* TASK REQUIREMENTS
Reproduce every entry exactly as given.

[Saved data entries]

········

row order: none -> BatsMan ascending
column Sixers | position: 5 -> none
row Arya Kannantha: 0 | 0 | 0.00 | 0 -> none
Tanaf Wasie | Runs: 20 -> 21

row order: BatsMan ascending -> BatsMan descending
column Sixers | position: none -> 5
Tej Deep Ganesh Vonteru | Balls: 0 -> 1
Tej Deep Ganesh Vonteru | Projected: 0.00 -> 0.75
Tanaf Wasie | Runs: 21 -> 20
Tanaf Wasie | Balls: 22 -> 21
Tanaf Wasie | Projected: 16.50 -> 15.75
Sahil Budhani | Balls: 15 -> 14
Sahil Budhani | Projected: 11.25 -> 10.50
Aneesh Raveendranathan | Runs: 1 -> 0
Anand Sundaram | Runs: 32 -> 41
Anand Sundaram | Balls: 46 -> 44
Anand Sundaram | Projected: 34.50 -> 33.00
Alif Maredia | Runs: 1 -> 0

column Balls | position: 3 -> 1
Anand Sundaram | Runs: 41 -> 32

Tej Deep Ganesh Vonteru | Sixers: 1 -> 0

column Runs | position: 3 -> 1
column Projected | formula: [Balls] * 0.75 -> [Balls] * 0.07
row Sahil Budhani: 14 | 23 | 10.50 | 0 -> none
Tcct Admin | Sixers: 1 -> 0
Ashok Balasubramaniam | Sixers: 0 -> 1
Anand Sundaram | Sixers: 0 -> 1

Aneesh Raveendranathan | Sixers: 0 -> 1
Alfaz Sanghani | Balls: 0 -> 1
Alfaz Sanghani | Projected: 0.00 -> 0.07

········

* TASK OUTPUT
row order: none -> BatsMan ascending
column Sixers | position: 5 -> none
row Arya Kannantha: 0 | 0 | 0.00 | 0 -> none
Tanaf Wasie | Runs: 20 -> 21

row order: BatsMan ascending -> BatsMan descending
column Sixers | position: none -> 5
Tej Deep Ganesh Vonteru | Balls: 0 -> 1
Tej Deep Ganesh Vonteru | Projected: 0.00 -> 0.75
Tanaf Wasie | Runs: 21 -> 20
Tanaf Wasie | Balls: 22 -> 21
Tanaf Wasie | Projected: 16.50 -> 15.75
Sahil Budhani | Balls: 15 -> 14
Sahil Budhani | Projected: 11.25 -> 10.50
Aneesh Raveendranathan | Runs: 1 -> 0
Anand Sundaram | Runs: 32 -> 41
Anand Sundaram | Balls: 46 -> 44
Anand Sundaram | Projected: 34.50 -> 33.00
Alif Maredia | Runs: 1 -> 0

column Balls | position: 3 -> 1
Anand Sundaram | Runs: 41 -> 32

Tej Deep Ganesh Vonteru | Sixers: 1 -> 0

column Runs | position: 3 -> 1
column Projected | formula: [Balls] * 0.75 -> [Balls] * 0.07
row Sahil Budhani: 14 | 23 | 10.50 | 0 -> none
Tcct Admin | Sixers: 1 -> 0
Ashok Balasubramaniam | Sixers: 0 -> 1
Anand Sundaram | Sixers: 0 -> 1

Aneesh Raveendranathan | Sixers: 0 -> 1
Alfaz Sanghani | Balls: 0 -> 1
Alfaz Sanghani | Projected: 0.00 -> 0.07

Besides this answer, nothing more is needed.